Owed to Dust

"Dust you are, and to dust you shall return." (Genesis 3:19)

This is no curse. We misunderstand our own mythology, I think, if we pity Adam and Eve as they leave Eden with these words echoing in their - our - ears.

This is only part of our legend, this expulsion business. This last bit, with snakes and awkwardly-placed fig leaves, looms too large in history for me. Original sin gets too much play and makes it easy to overlook the first chapter of our story.

Part One focuses on the goodness of everything. This is a message we need more than ever. God is in all, and all is in God. Especially dust, fashioned through fusion in the cores of gloriously radiant stars. This is no sin-tainted past nor a cursed or even morbid future, more of a glorious everything beyond time. 

I'm learning how to return to dust. Turn again. See dust again with new eyes.

Lent starts with smears of ash, reminding each other of our mortality. That seems like a small view of this season and of ourselves. Isn't there cause to rejoice that we have any moments at all, and that the vast majority of them are simply beautiful? 

I smirk each time I look again and notice that the dusty orb under our feet holds gravity just strong enough to keep coffee in mugs. It's wondrous that our soil-caked home is cohesive enough to allow tiny blobs to evolve into bipeds like me and you. 

We turn again dust that's dirt over and over in our hands, mixing it with water enough to form a patty like a treasure from summer sandboxes. Ancient seabed, Paleozoic sediment shows up now in my hand as we skim rocks at the swimming hole, and now I see a trilobite from 500 million years ago. The trail up Bridgton's Pleasant Mountain turns as switchbacks, revealing tender humus down low and windswept granite up high, then vistas of stardust as trees, lakes, clouds, and each other.

I look at dust again and see the beach. I hear my wife telling me that my mother is laughing at me as I splash February salt water on my cheeks because that's what she always does when we're at the shore. I taste that salt and the hard-boiled eggs and other food dusted by wind-whipped sand, because my Dad insists that April picnics on Cape Cod are the thing to do.

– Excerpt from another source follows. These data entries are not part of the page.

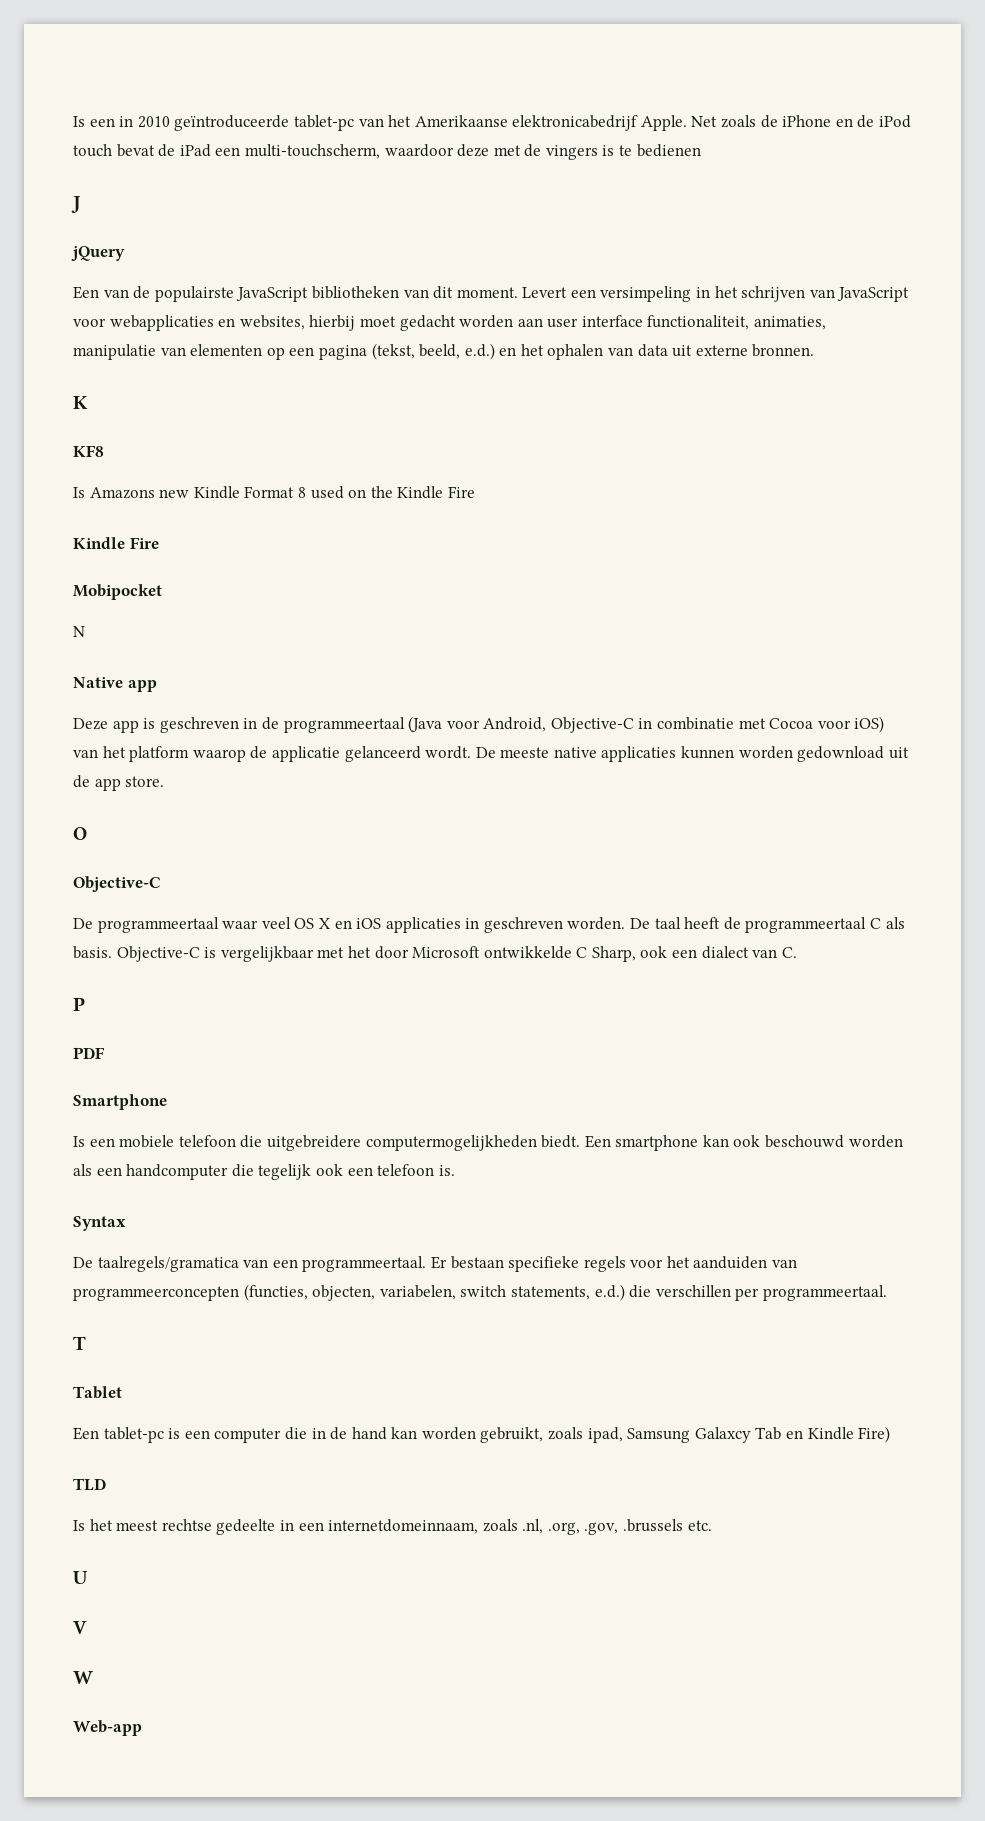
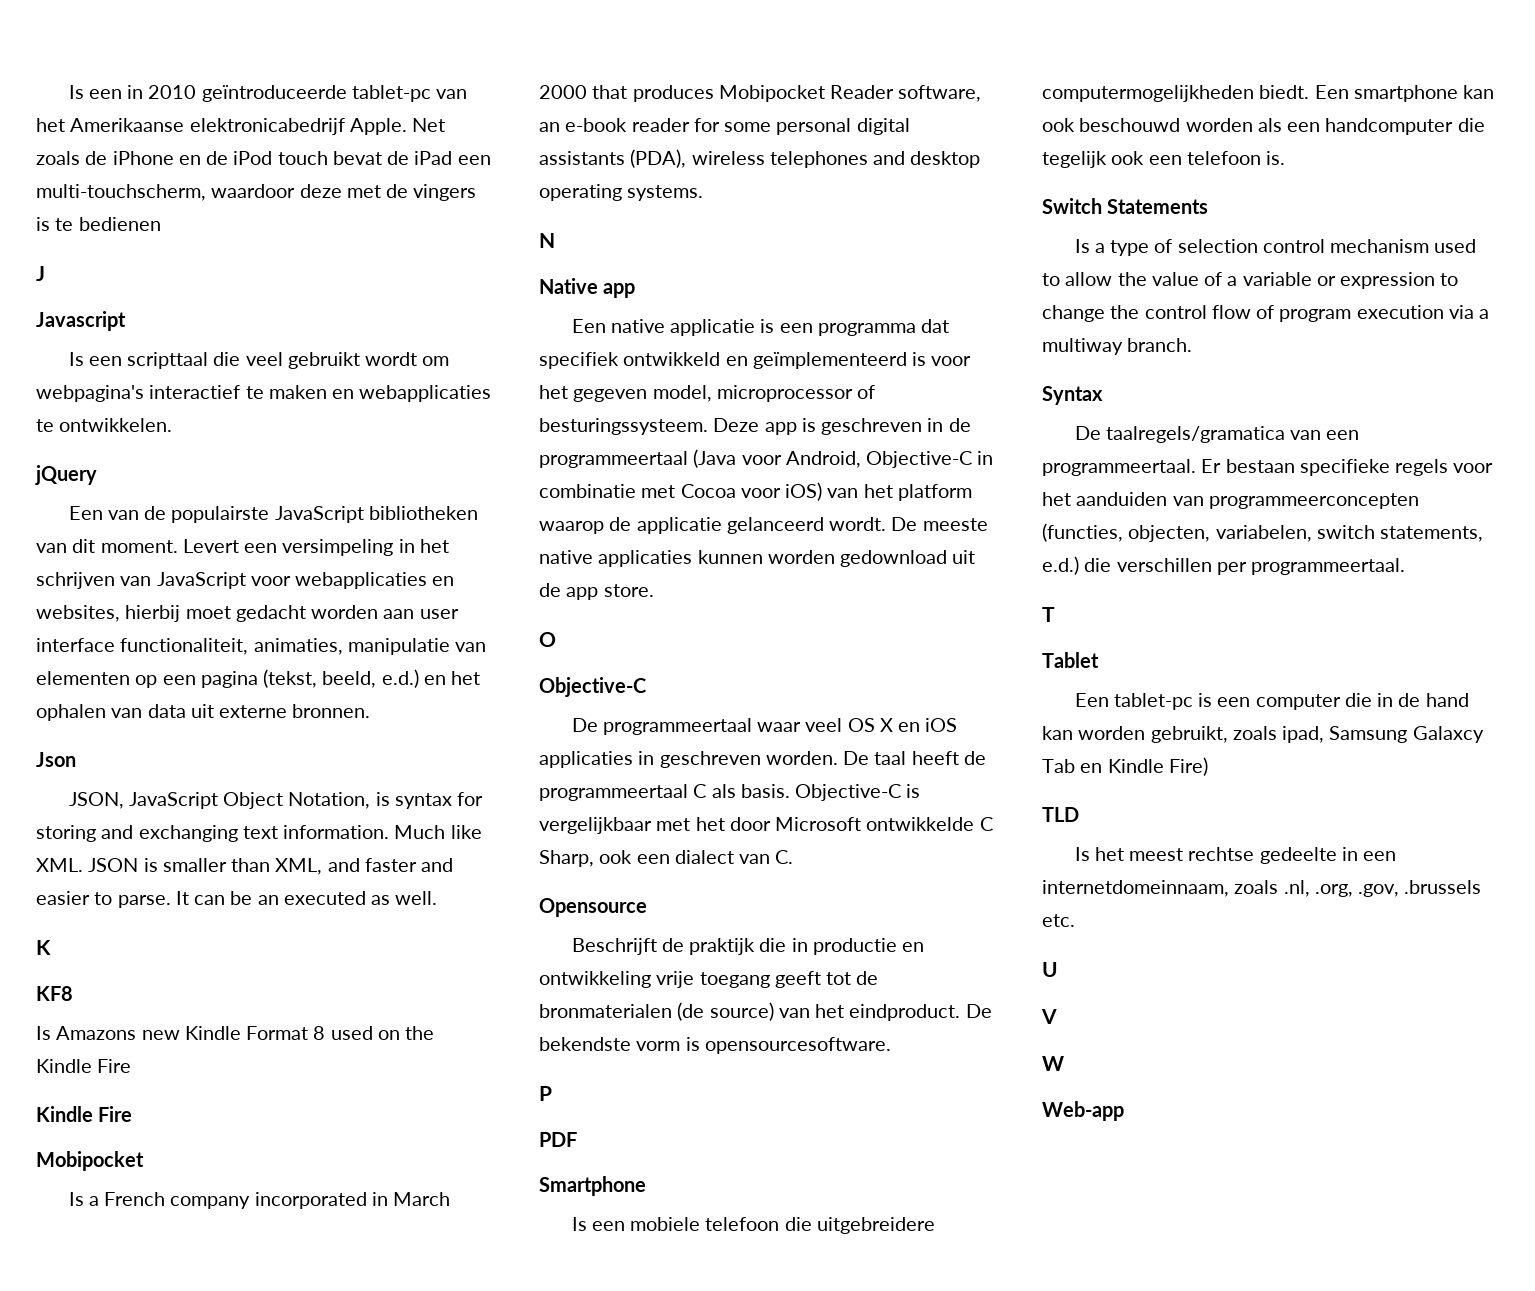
+ Javascript
+ Is een scripttaal die veel gebruikt wordt om webpagina's interactief te maken en webapplicaties te ontwikkelen.
+ Json
+ JSON, JavaScript Object Notation, is syntax for storing and exchanging text information. Much like XML. JSON is smaller than XML, and faster and easier to parse. It can be an executed as well.
+ Is a French company incorporated in March 2000 that produces Mobipocket Reader software, an e-book reader for some personal digital assistants (PDA), wireless telephones and desktop operating systems.
  N
  Native app
- Deze app is geschreven in de programmeertaal (Java voor Android, Objective-C in combinatie met Cocoa voor iOS) van het platform waarop de applicatie gelanceerd wordt.
+ Een native applicatie is een programma dat specifiek ontwikkeld en geïmplementeerd is voor het gegeven model, microprocessor of besturingssysteem. Deze app is geschreven in de programmeertaal (Java voor Android, Objective-C in combinatie met Cocoa voor iOS) van het platform waarop de applicatie gelanceerd wordt.
+ Opensource
+ Beschrijft de praktijk die in productie en ontwikkeling vrije toegang geeft tot de bronmaterialen (de source) van het eindproduct. De bekendste vorm is opensourcesoftware.
+ Switch Statements
+ Is a type of selection control mechanism used to allow the value of a variable or expression to change the control flow of program execution via a multiway branch.

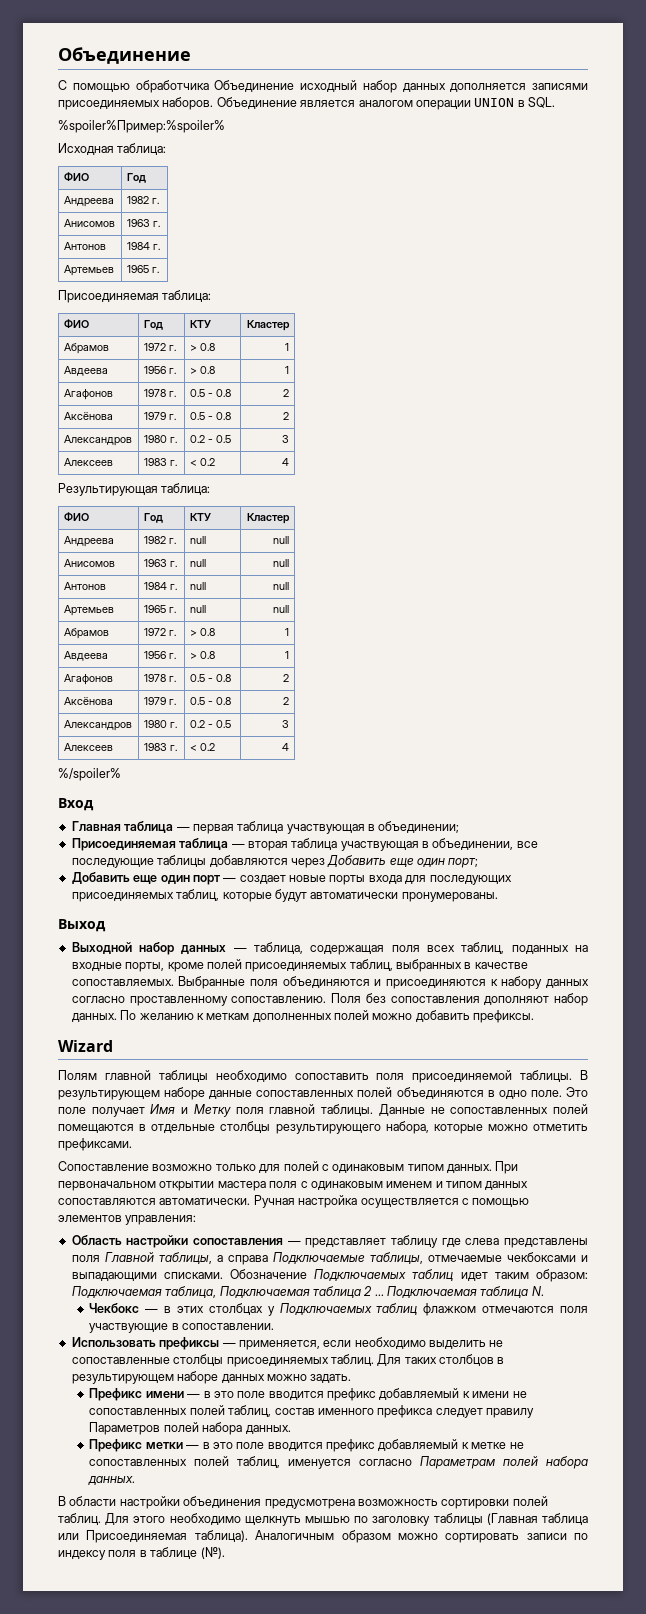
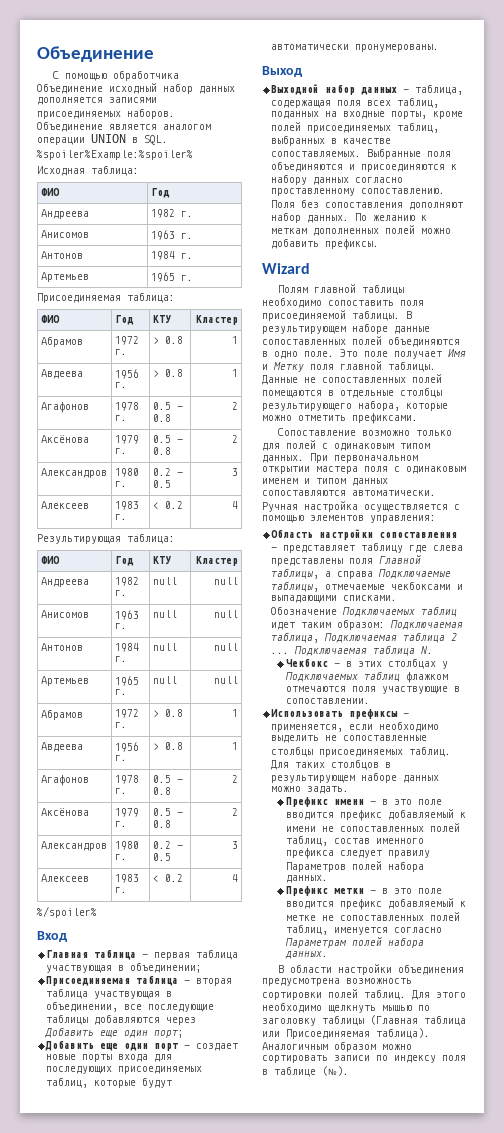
- %spoiler%Пример:%spoiler%
+ %spoiler%Example:%spoiler%

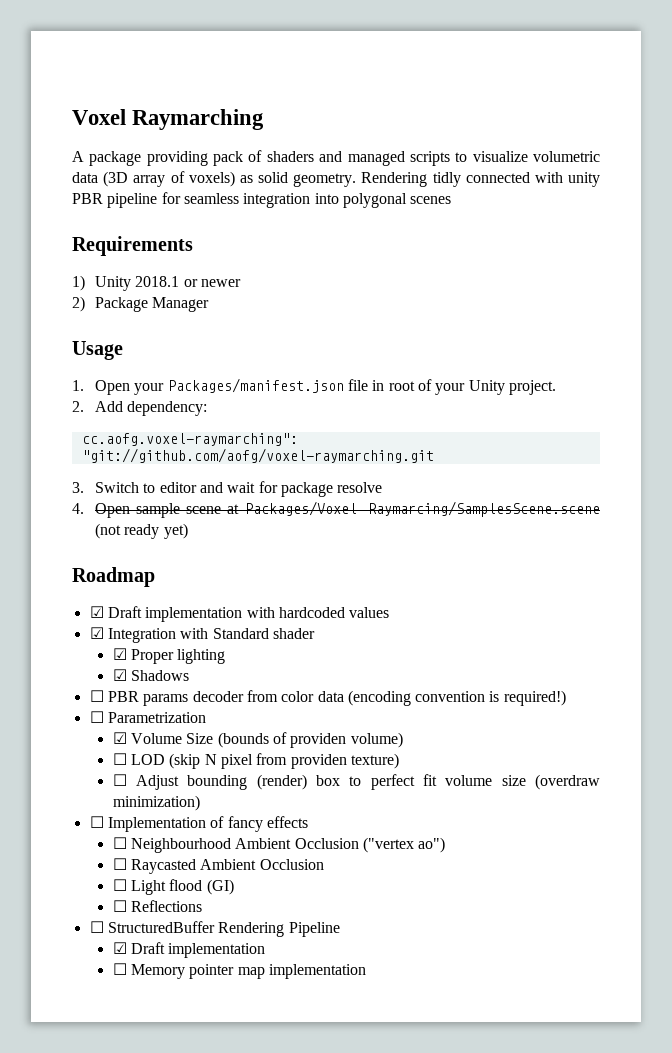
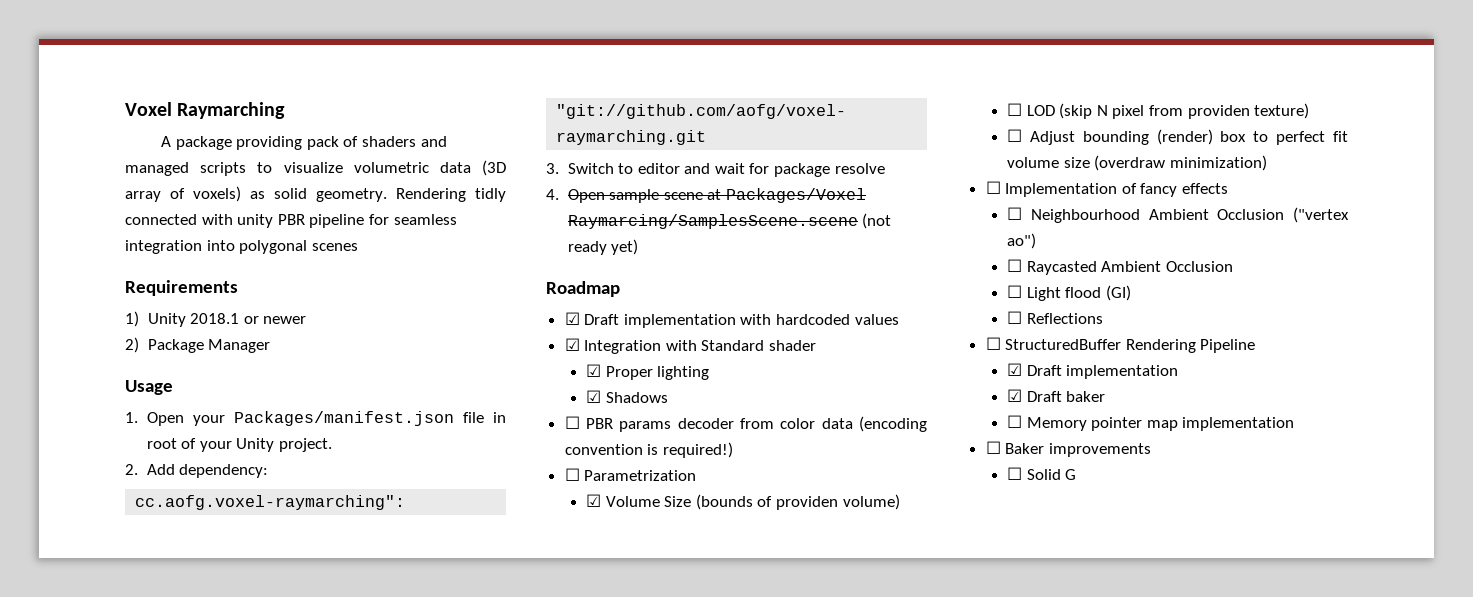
+ ☑ Draft baker
+ ☐ Baker improvements
+ ☐ Solid G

May we return to dust and catch a glimpse of our full selves and everything as sent from supernovae, an expulsion worth hanging onto as a delivery into glorious being. Walt Whitman reframed grass, calling it the journey-work of stars and we are much the same, endlessly and brilliantly coming together and falling apart. Let us be on our way, so very good.

Comments

Deb Storrs said…
We ARE star dust…we are golden, and we’ve got to get ourselves back to the garden! I think musically…so thanks to you and Joni Mitchell!